怪物の恐怖


「へえ、吸血鬼の力を借りたい、ねぇ」


 吸血鬼の少女は血に濡れた口元を、愉快そうに歪めた。

 彼女の名前はルドルフィーナ。世に恐ろしいと名を轟かせる吸血鬼のなかでも、とりわけ危険と言われる『ナダの血脈』に名を連なる血の怪物だ。

 

 ナダの血脈は500年前の敗北以来、初めて吸血鬼による吸血鬼のための吸血鬼の集団である。

 

「でも、今は忙しい。ここ10年は特にね。吸血鬼を使って″組織づくり″をしているから」

「へえ、それはすごいわ。でも、あなたは吸血鬼の王でもなければ、吸血鬼の王の息子だったナダでもない。確かに強い吸血鬼でしょうけど、あなたくらいの器ならたくさんいるんじゃくて? 例えば、ほかのナダの血脈とか。ねえ、お兄さま」

「王の孫にあたる君は、ほかの吸血鬼を従える支配欲を抑えられなかったということ? でも、組織づくりの意味がわからないよ?」

「簡単に言えば、対等な立場の吸血鬼の集団を作るのよ。そこに王はいない。みんなで意思決定をくだす。そうしないと、私たちはいずれ1匹ずつ1匹ずつ狩人たちに狩られてしまうから。弱小な人間が組織的に動いて私たちに優勢を演じれているのなら、私たち吸血鬼という最強の個が組織として動けば、もう怖いものはないでしょう?」


 先進的な考えだ、と双子は顔を見合わせた。

 悪魔、天使、吸血鬼、人狼、月の怪物……世界には数多の厄災のようなモンスターが存在するが、彼らは人間よりも遥かに強力な力を持って生まれてくるにも関わらず、なぜか最後には打倒されてしまう。


 何でなのだろう。

 昔から疑問であった。


 ルドルフィーナは人間と怪物の違いを考えた結果として、怪物が個のチカラを過信するあまり、倒されているのだと気づいたのだ。

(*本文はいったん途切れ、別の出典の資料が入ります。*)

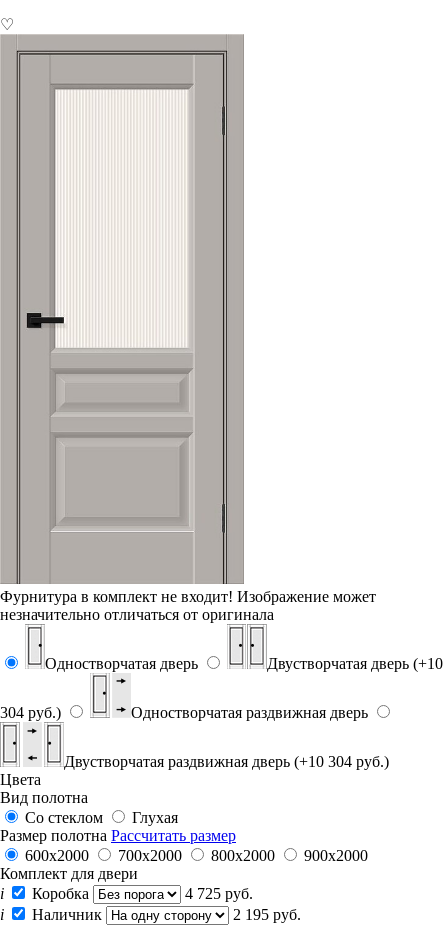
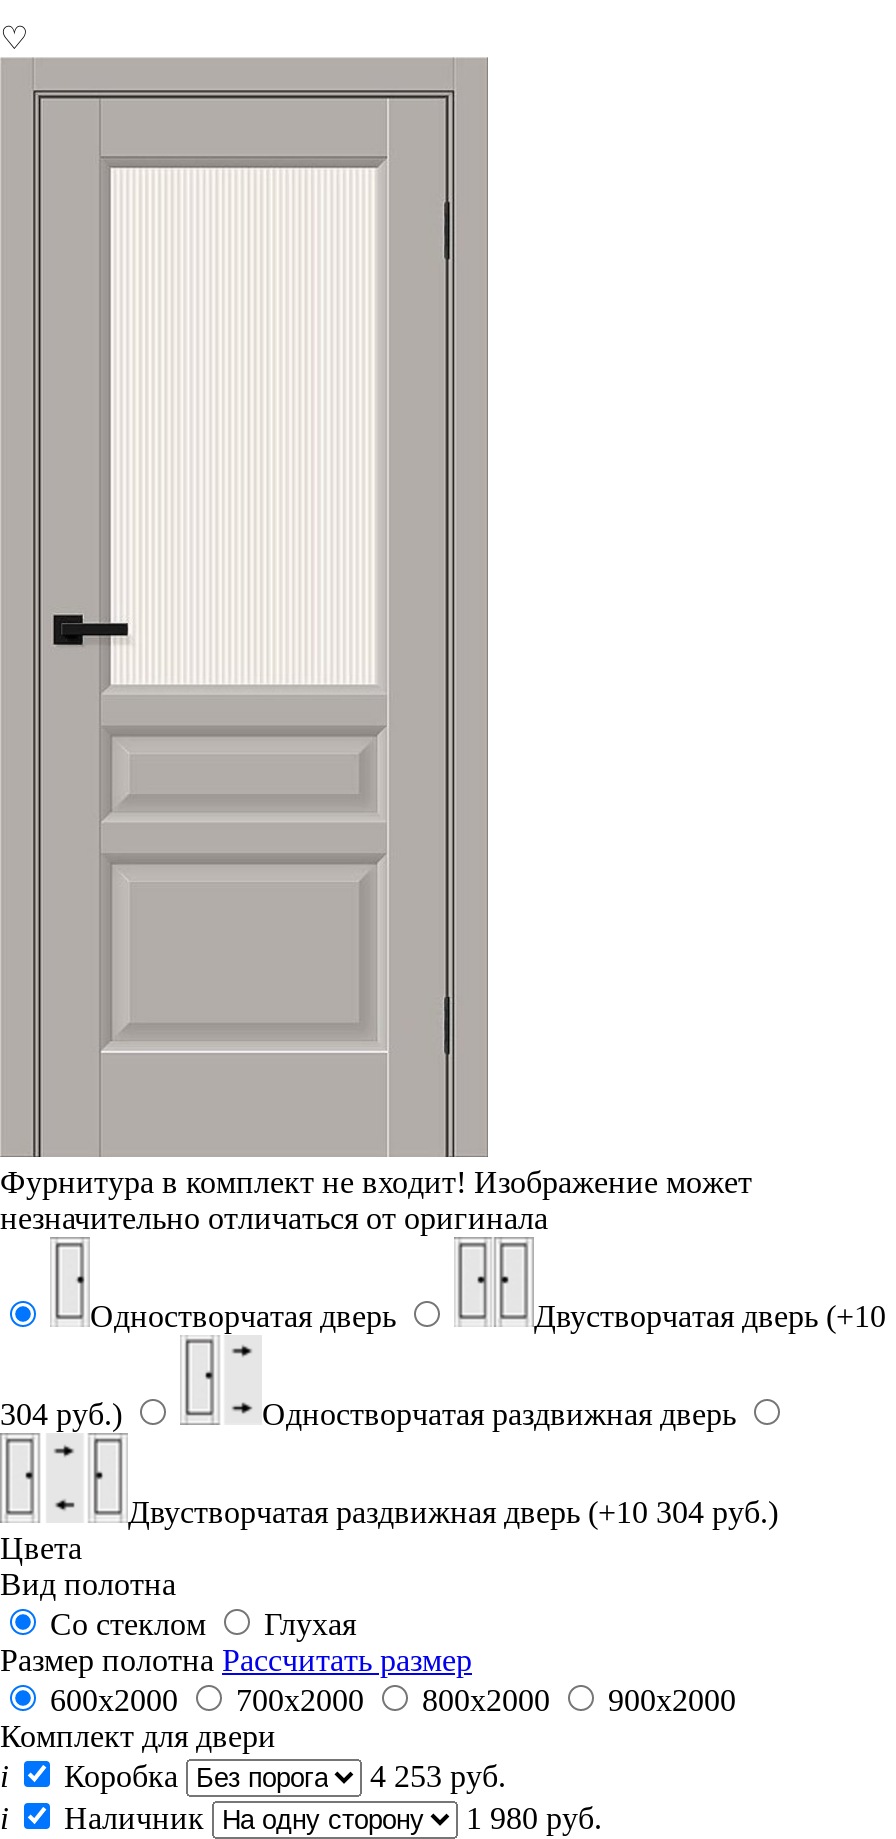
- 4 725 руб.
+ 4 253 руб.

- 2 195 руб.
+ 1 980 руб.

「でも、まあ、最大の違いは時間の感じ方にあると思うのだけれど。人間って100年で死ぬじゃない? だから早いのよね。自分が生きてる間になにかを成し遂げで死ぬから、あいつら気がついたら進化してて、気がついたら同胞の数が減ってるのよ。悪魔ならわかるでしょ、この感覚」

「無限の寿命、無敵の肉体が種族全体として見たら弱点だなんて皮肉な話ね、ねえお兄さま」

「でも、僕たち悪魔には人間よりも優れた知性があるよ。だから、この惰性もいつか克服できるよ、ねえお姉さま」


 悪魔はすこし毛色が違う怪物だ。

 ルドルフィーナは双子のスタンスが気に入らなかった。自分たち悪魔だけは、他の暴力しか取り柄のない怪物とは違うけど?──といった鼻につく態度が癪に触ったのだ。

 

 ルドルフィーナの足元の血から、3人の血の眷属が出てくる。元は人間だが、今では従順な怪物に変異させられた憐れな被害者たちだ。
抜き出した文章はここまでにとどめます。